* [ENTRIES PROVIDED]:
______

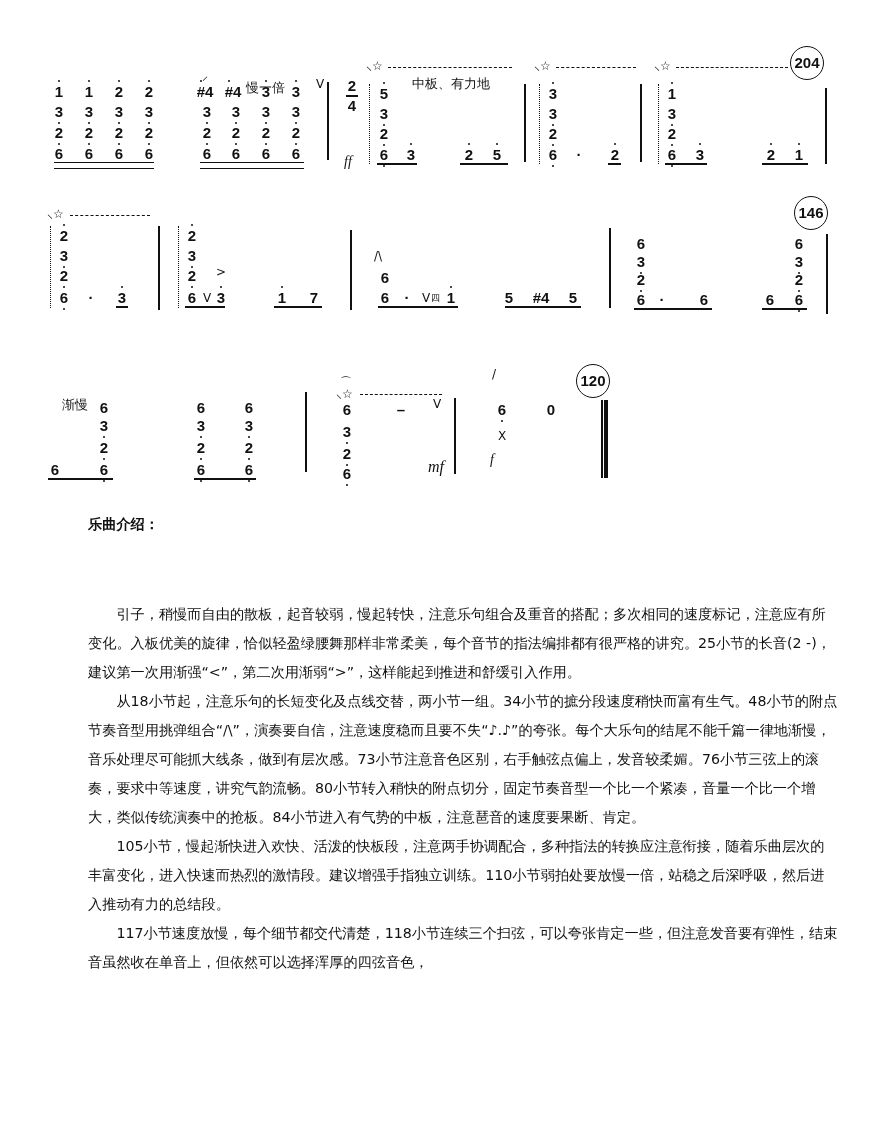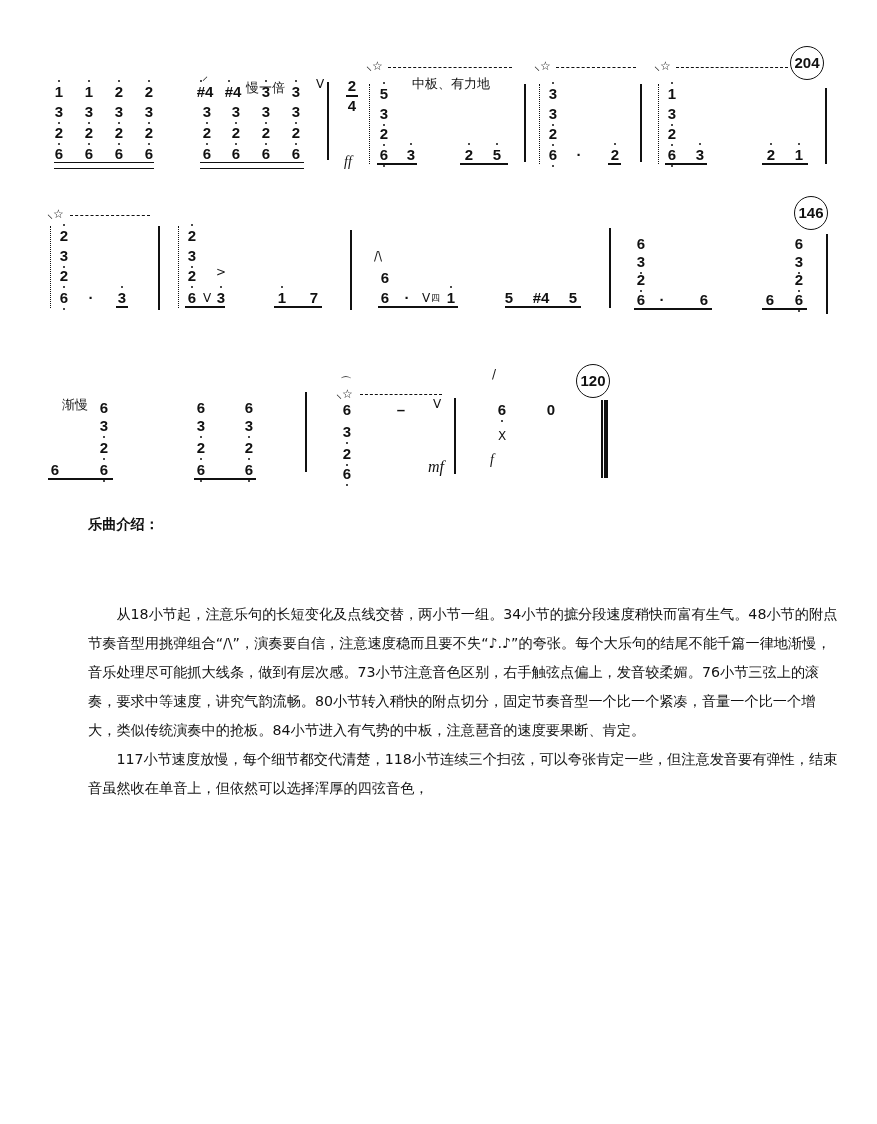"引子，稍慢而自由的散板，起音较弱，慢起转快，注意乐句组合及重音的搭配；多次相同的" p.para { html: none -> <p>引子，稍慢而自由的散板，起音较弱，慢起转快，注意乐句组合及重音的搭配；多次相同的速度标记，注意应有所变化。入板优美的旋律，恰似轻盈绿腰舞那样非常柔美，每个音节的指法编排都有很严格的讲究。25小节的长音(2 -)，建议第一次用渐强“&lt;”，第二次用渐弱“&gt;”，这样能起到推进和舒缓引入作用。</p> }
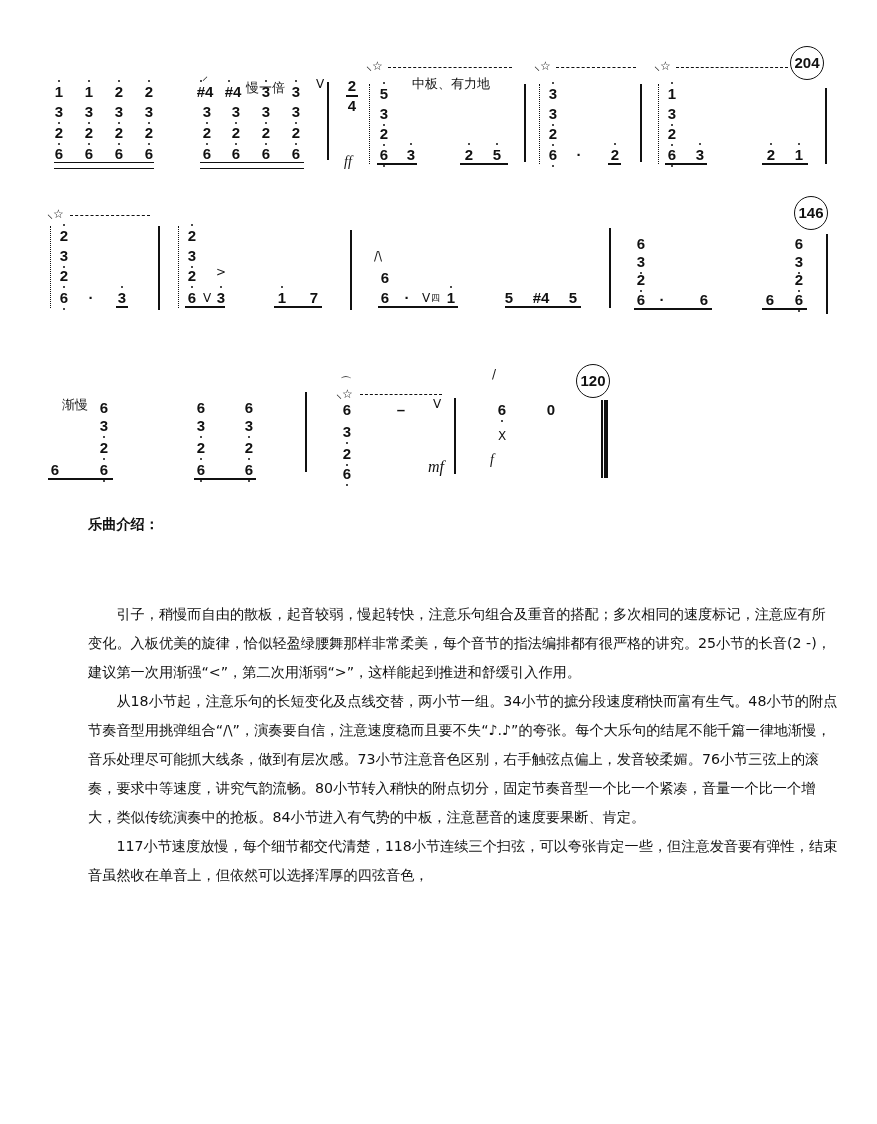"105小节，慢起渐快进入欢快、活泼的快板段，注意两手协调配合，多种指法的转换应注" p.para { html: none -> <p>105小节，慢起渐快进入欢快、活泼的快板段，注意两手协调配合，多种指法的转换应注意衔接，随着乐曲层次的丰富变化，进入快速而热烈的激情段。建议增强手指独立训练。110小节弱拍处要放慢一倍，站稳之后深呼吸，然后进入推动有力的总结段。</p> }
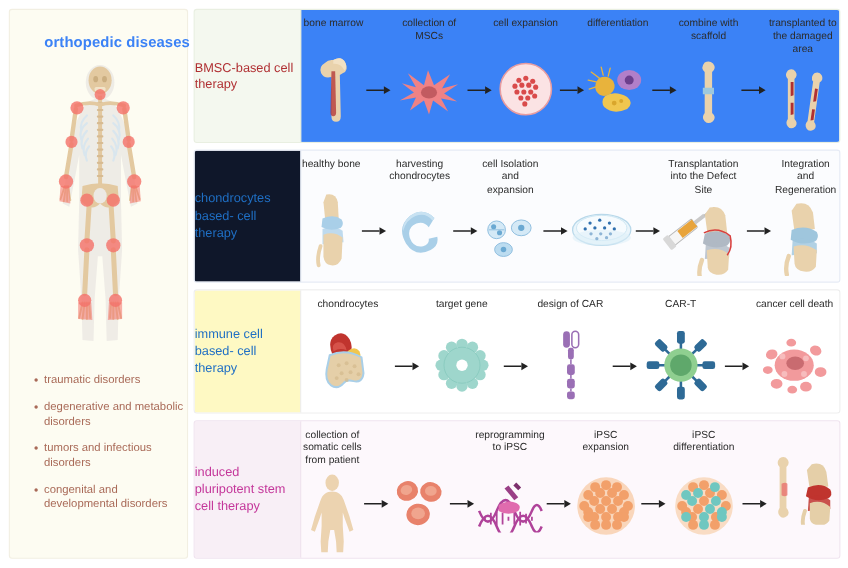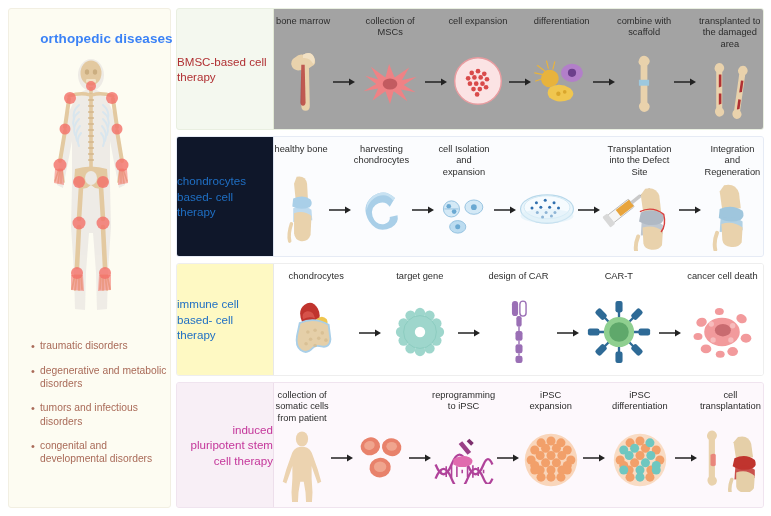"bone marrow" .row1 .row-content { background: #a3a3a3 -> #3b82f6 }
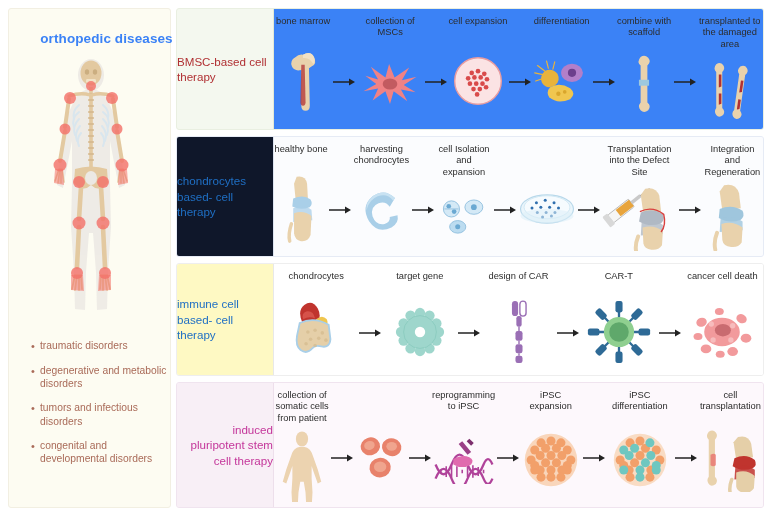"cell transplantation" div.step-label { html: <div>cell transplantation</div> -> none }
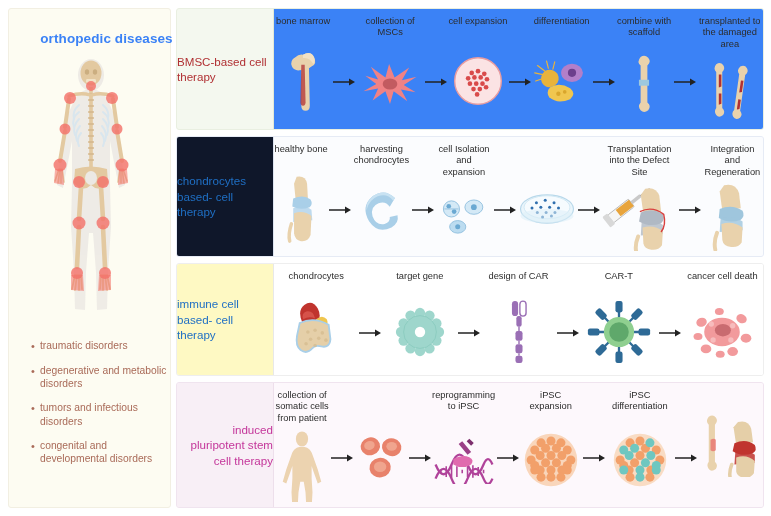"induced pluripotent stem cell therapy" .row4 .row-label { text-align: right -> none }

______

* [PROBLEM TO WORK ON]: The records above should be duplicated exactly, with none of their pictures kept.

* [WRITTEN SOLUTION]:
"引子，稍慢而自由的散板，起音较弱，慢起转快，注意乐句组合及重音的搭配；多次相同的" p.para { html: none -> <p>引子，稍慢而自由的散板，起音较弱，慢起转快，注意乐句组合及重音的搭配；多次相同的速度标记，注意应有所变化。入板优美的旋律，恰似轻盈绿腰舞那样非常柔美，每个音节的指法编排都有很严格的讲究。25小节的长音(2 -)，建议第一次用渐强“&lt;”，第二次用渐弱“&gt;”，这样能起到推进和舒缓引入作用。</p> }
"105小节，慢起渐快进入欢快、活泼的快板段，注意两手协调配合，多种指法的转换应注" p.para { html: none -> <p>105小节，慢起渐快进入欢快、活泼的快板段，注意两手协调配合，多种指法的转换应注意衔接，随着乐曲层次的丰富变化，进入快速而热烈的激情段。建议增强手指独立训练。110小节弱拍处要放慢一倍，站稳之后深呼吸，然后进入推动有力的总结段。</p> }
"bone marrow" .row1 .row-content { background: #a3a3a3 -> #3b82f6 }
"cell transplantation" div.step-label { html: <div>cell transplantation</div> -> none }
"induced pluripotent stem cell therapy" .row4 .row-label { text-align: right -> none }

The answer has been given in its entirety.